By comparison, large swathes of Kern County (which includes the city of Bakersfield), have effectively outlawed commercial cannabis cultivation and recreational sales. That means millions in absent tax revenues for those regions. Those cities will certainly see potential tax revenue fall through their hands in the short term, as well as local jobs that won’t be created, all while thriving towns right next door reap the rewards of the new burgeoning market.
It appears that despite the public’s softening views toward cannabis legalization, many people in Kern County are still not on board with state-legal pot. County Sheriff Donny Youngblood told Bakersfield.com, “If I say it’s legal to smoke, but it’s still a federal felony, I could be hurting somebody.”
The irony there is, by not allowing state-legal cannabis sales, the whole community suffers due to the missed financial opportunity.
From The Ashes, A Cannabis Windfall
Janet B. shares how she and her husband bought real estate in California City almost 40 years ago. The 79-year-old Washington state resident says she purchased one of those tiny little residential parcels that sits off a crumbling suburban road in town.
“It was just this little piece of land we purchased for an investment,” says Janet.
She occasionally looks at the area on Google Maps from her home computer, she says, and isn’t surprised to see that the neighborhood is still vacant and undeveloped.
“It really does look like a bomb went off there, just these empty streets for blocks and blocks,” she says. “It seemed to us like a good investment in land back then. Edwards Air Force Base is right nearby and at the time you couldn’t go wrong with California real estate. Well, that’s what we thought, anyway.”
Janet calculates that her property taxes alone have totaled nearly $10,000 over the past four decades — half of what she paid for the property.

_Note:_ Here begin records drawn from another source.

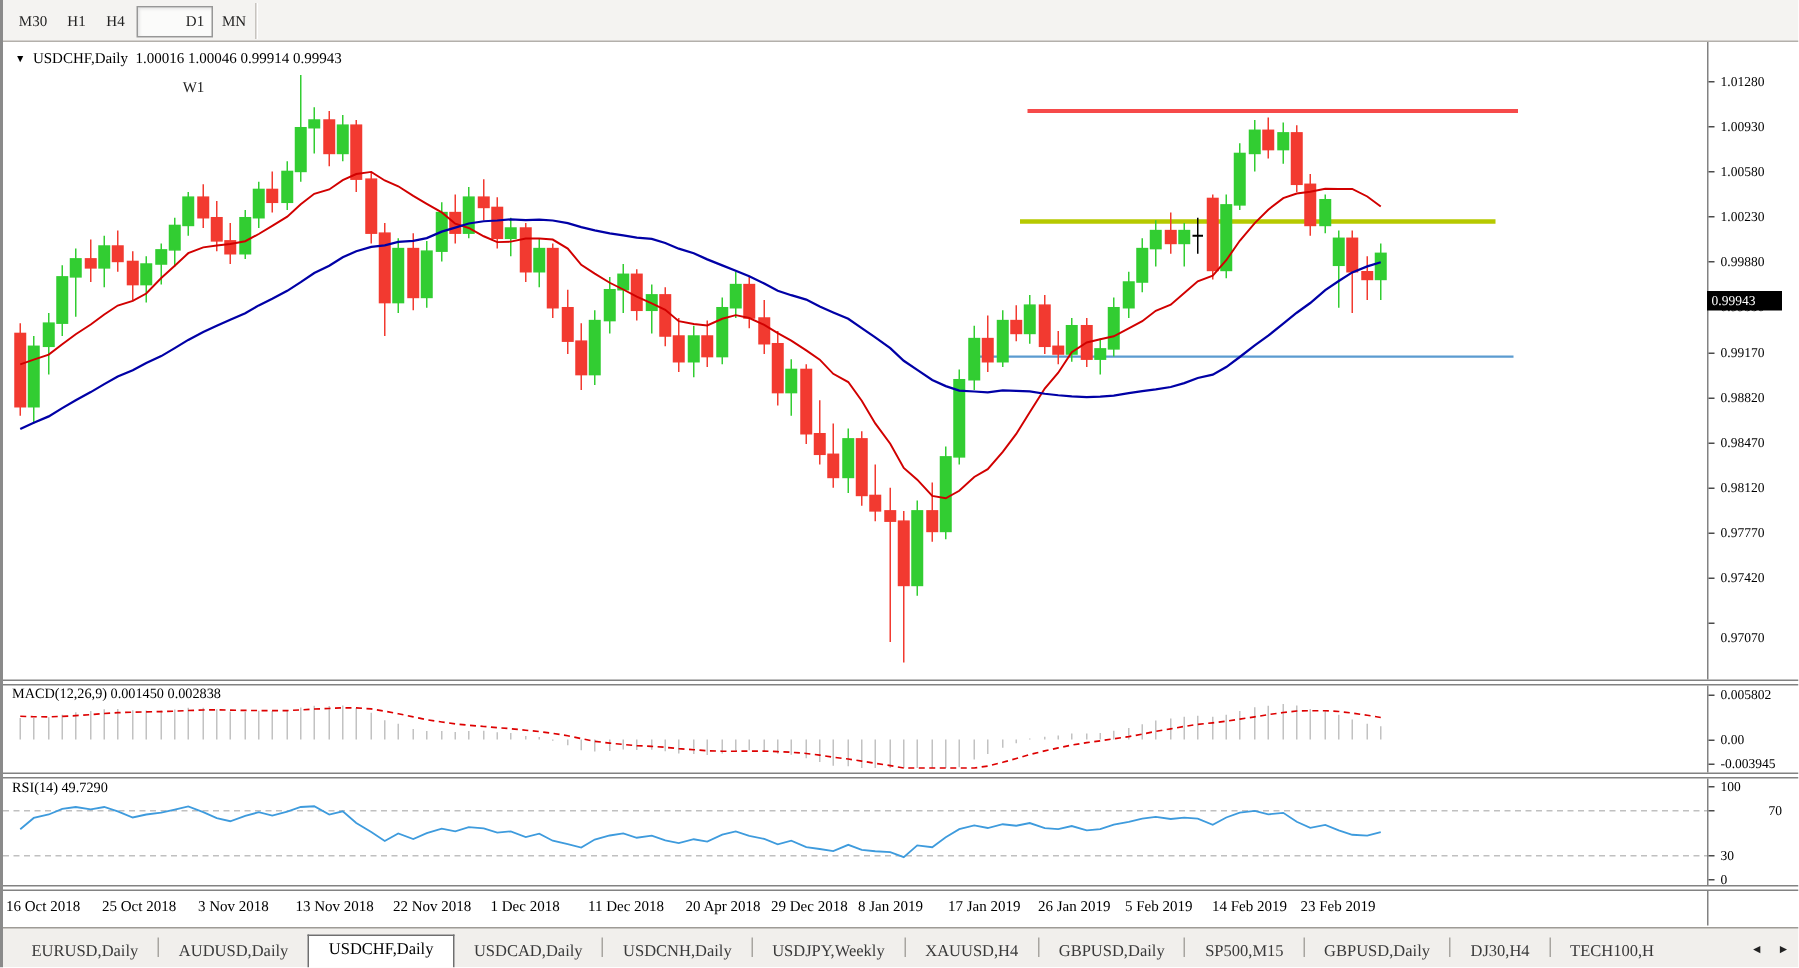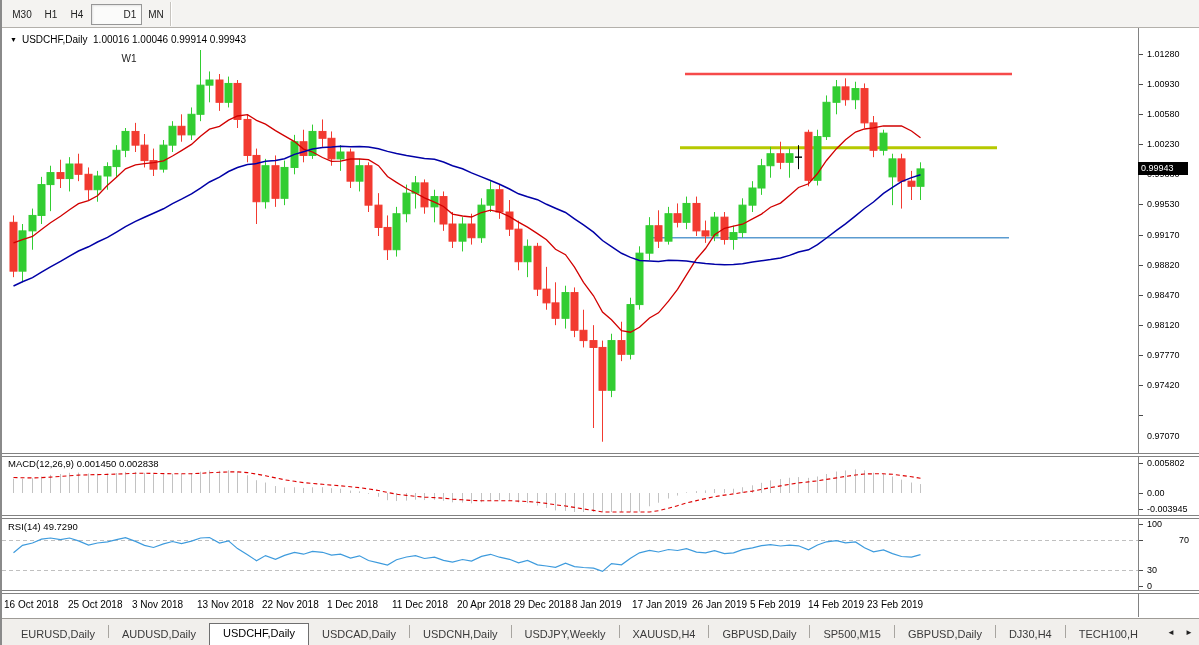--- a/index.html
+++ b/index.html
@@ -4,7 +4,7 @@
 <style>
   html,body{margin:0;padding:0;background:#fff;}
   #app{position:relative;width:1199px;height:645px;background:#fff;overflow:hidden;
-       font-family:Liberation Sans, sans-serif;border-left:2px solid #8a8a8a;box-sizing:border-box;}
+       font-family:Liberation Serif, serif;border-left:2px solid #8a8a8a;box-sizing:border-box;}
   
   #toolbar{position:absolute;left:0;top:0;width:1199px;height:28px;background:#f4f3f1;
            border-bottom:1px solid #b3b0ab;box-sizing:border-box;}

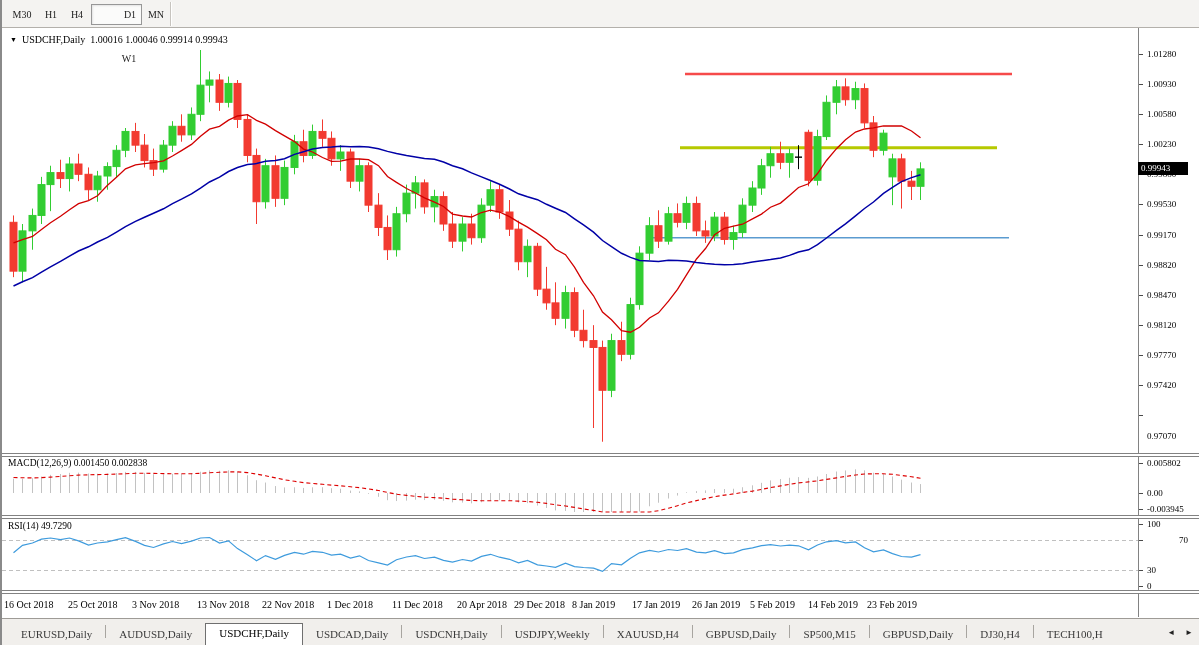--- a/index.html
+++ b/index.html
@@ -29,7 +29,7 @@
   .ax-label{position:absolute;left:8px;font-size:9px;color:#000;white-space:nowrap;}
   .ax-tick{position:absolute;left:0;width:4px;height:1px;background:#4a4a4a;}
   #price-tag{position:absolute;left:1136px;width:47px;height:13px;background:#000;color:#fff;
-             font-size:9px;line-height:13px;padding-left:3px;z-index:7;}
+             font-size:9px;line-height:13px;padding-left:3px;z-index:7;margin-top:32px;}
   
   #dates{position:absolute;left:0;top:594px;width:1136px;height:23px;background:#fff;}
   .date-label{position:absolute;top:5px;font-size:10px;color:#000;white-space:nowrap;}

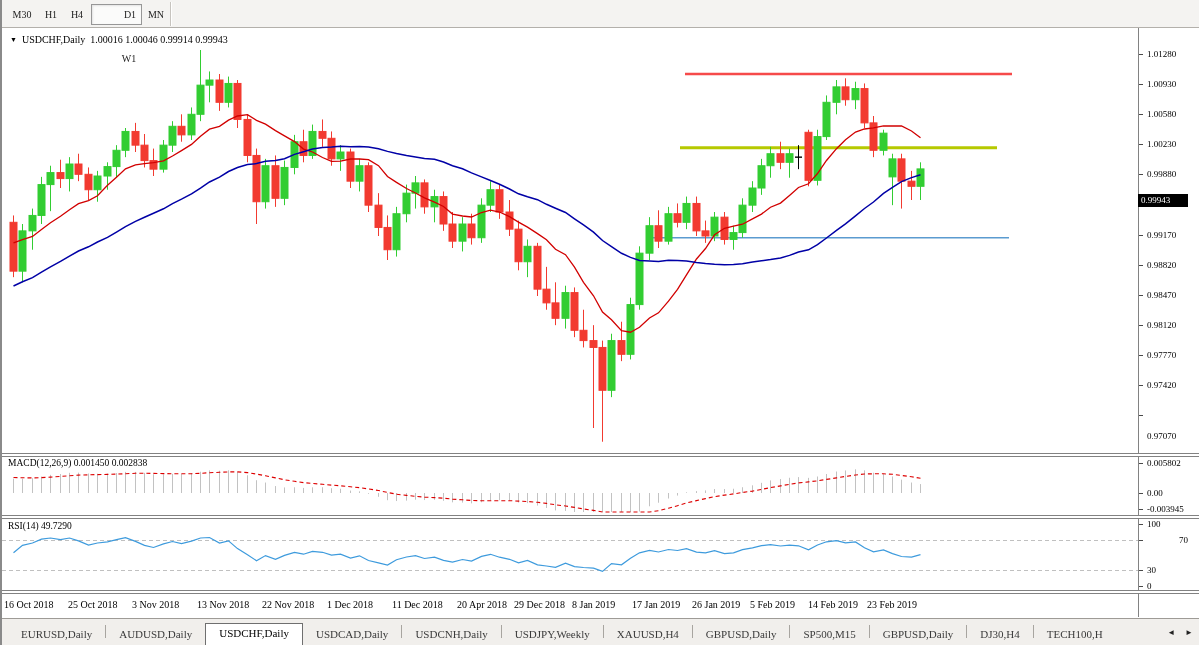--- a/index.html
+++ b/index.html
@@ -406,7 +406,7 @@
       <div class="ax-tick" style="top: 356.656px;"></div>
       <div class="ax-label" style="top: 351.656px;">0.97420</div>
       <div class="ax-tick" style="top: 386.656px;"></div>
-      <div class="ax-label" style="top: 403px;">0.97070</div>
+      <div class="ax-label" style="top: 392px;">0.97070</div>
       <div class="ax-tick" style="top: 434.5px;"></div>
       <div class="ax-label" style="top: 429.5px;">0.005802</div>
       <div class="ax-tick" style="top: 464.5px;"></div>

But lately, Janet can hardly believe what she’s hearing about legal cannabis sales across the nation. A registered Republican, she confesses she is anxious about what legal pot means for American society. She admits that she voted two times locally in her small Washington town against commercial marijuana facilities moving into her city. But with talk last year of legal marijuana sales in North America nearing the $10 billion mark, and California alone projected to reach more than $5 billion in 2018, her views on the matter may be evolving.
“I tell you, I did not think this land would be worth anything in my lifetime,” she says. “My husband and I bought that [land] so long ago, hoping of course that it would be a good real estate investment. I suppose now that it was. I suppose the legalization of cannabis may have some part in that.”